Fundamentals



USB HID devices are widely used today. They are well know as mouse, keyboard or joystick.

But you can also use them for individual data transfers, similar to serial interfaces like RS232. You do not need an additional driver for Windows and that is a great benefit comparing to USB virtual COM ports.

Only the development on Windows is not that simple. Extensiv knowledge about USB is required to write your own HID driver. Alternatively, you could use one of the many Open Source Projects. But that ain't easy too, because those API's are often really overwhelming. Additionally, these API's almost only support C++. And who can nowadays program C++? It seams you just have a streak of bad luck.

But all these problems are solved by AHid.dll!

The following sections discuss the groundings of AHid.dll and describe how your HID devices can be used with it. We specially look to the few requirements that your device have to comply with.

Reports, Descriptors and ID's


As a matter of principle, HID devices are associated with several properties. A mouse transfers its positions and button states and a keyboard provides information about keypress.

These data values are transfered in so called reports. A report itself is defined in a report descriptor.

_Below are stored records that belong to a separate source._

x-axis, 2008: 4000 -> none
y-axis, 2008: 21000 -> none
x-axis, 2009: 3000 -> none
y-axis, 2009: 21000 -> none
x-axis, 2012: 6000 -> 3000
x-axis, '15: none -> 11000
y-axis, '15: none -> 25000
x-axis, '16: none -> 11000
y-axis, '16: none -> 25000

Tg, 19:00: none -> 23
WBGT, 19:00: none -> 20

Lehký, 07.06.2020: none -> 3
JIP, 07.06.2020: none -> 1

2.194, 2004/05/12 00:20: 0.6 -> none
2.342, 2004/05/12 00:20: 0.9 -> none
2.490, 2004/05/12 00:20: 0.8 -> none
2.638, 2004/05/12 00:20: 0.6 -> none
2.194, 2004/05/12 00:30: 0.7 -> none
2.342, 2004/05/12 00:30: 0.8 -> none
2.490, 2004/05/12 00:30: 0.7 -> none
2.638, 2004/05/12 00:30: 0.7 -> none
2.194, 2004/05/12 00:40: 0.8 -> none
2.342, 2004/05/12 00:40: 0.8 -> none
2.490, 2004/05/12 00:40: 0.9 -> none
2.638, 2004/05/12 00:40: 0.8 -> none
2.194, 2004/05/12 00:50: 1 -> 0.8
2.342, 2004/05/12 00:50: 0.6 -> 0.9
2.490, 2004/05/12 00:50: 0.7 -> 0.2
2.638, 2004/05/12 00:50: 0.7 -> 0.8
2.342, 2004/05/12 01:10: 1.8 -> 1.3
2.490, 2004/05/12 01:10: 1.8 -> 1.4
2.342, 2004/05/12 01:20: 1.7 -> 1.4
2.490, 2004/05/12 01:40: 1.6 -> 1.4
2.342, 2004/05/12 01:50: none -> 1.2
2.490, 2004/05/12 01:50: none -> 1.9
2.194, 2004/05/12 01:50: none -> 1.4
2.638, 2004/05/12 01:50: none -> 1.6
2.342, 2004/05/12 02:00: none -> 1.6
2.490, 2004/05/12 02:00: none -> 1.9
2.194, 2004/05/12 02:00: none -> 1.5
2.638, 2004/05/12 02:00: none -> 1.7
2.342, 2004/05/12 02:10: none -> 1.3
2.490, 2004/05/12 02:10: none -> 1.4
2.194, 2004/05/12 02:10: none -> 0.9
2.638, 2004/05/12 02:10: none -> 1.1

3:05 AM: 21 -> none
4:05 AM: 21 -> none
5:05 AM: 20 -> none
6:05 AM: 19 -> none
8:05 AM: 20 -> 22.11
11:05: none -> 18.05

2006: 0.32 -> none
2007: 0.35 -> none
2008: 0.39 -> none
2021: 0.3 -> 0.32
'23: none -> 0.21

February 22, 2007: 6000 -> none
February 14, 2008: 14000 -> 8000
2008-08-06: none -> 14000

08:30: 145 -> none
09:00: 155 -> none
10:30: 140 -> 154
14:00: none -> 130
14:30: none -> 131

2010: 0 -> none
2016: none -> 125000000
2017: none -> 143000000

Report descriptors describe the data that is transfered in a report. Mouse and keyboard, suchlike many other HID devices, are using descriptors that you can find in the official HID specification. With the information provided therein, the PC knows how to handle input from those devices.

The concept used by reports and the way to define them in descriptors allows to add more devices with new descriptors. The possibilities are virtually endless. And this is what we do when we are going to use a HID device like a simple serial connection.

Vendor-defined devices

Figure 1: Report descriptor of a vendor-defined HID device

The elements of such a descriptor are defined pairwise: The first byte is the element type, followed by one or more bytes for its value. In the above example, all values have a size of one byte except the Usage Table (type = 0x06, 2 bytes), the Logical Maximum (type = 0x26, 2 bytes) and End Collection (type = 0xC0, no byte).

The fundamental elements required by AHid.dll are Report ID, Report Count, Report Size and Input and Output. They all are discussed now.

More information about HID report descriptors can be found in the HID specification on usb.org.

Report ID, Size and Type

You need some parameters to use your device together with AHid.dll. Some of them are found in the report descriptor: Report ID, the size of the report (Report Size and Report Count), and the transfer type / direction (Input or Output).

The ID of the output report in Figure 1 has a value of 1. The value of the input report ID is 2.

The total size of the report is calculated by Report Size and Report Count. Report Count is the number of data elements (bytes, integer,...) and the Report Size is their bit count (8, 16, ..., here: 8). That results in a size of 63 * 8 bits = 63 bytes for the output report and 31 bytes for the input report.

The report type also describes the transfer direction (in case of input and output). The directions are seen from the Host (PC) site. The output report sends data from PC to the HID device, the input report transfers data from the device to PC.

Three parameters to use with AHid.dll are identified now: Report ID, size and type.
Two more parameters to go.

No report ID

You can also use report descriptors without report ID's. Just remove in Figure 1 the lines with element types of 0x85. The report does now no longer belong to an individual report ID.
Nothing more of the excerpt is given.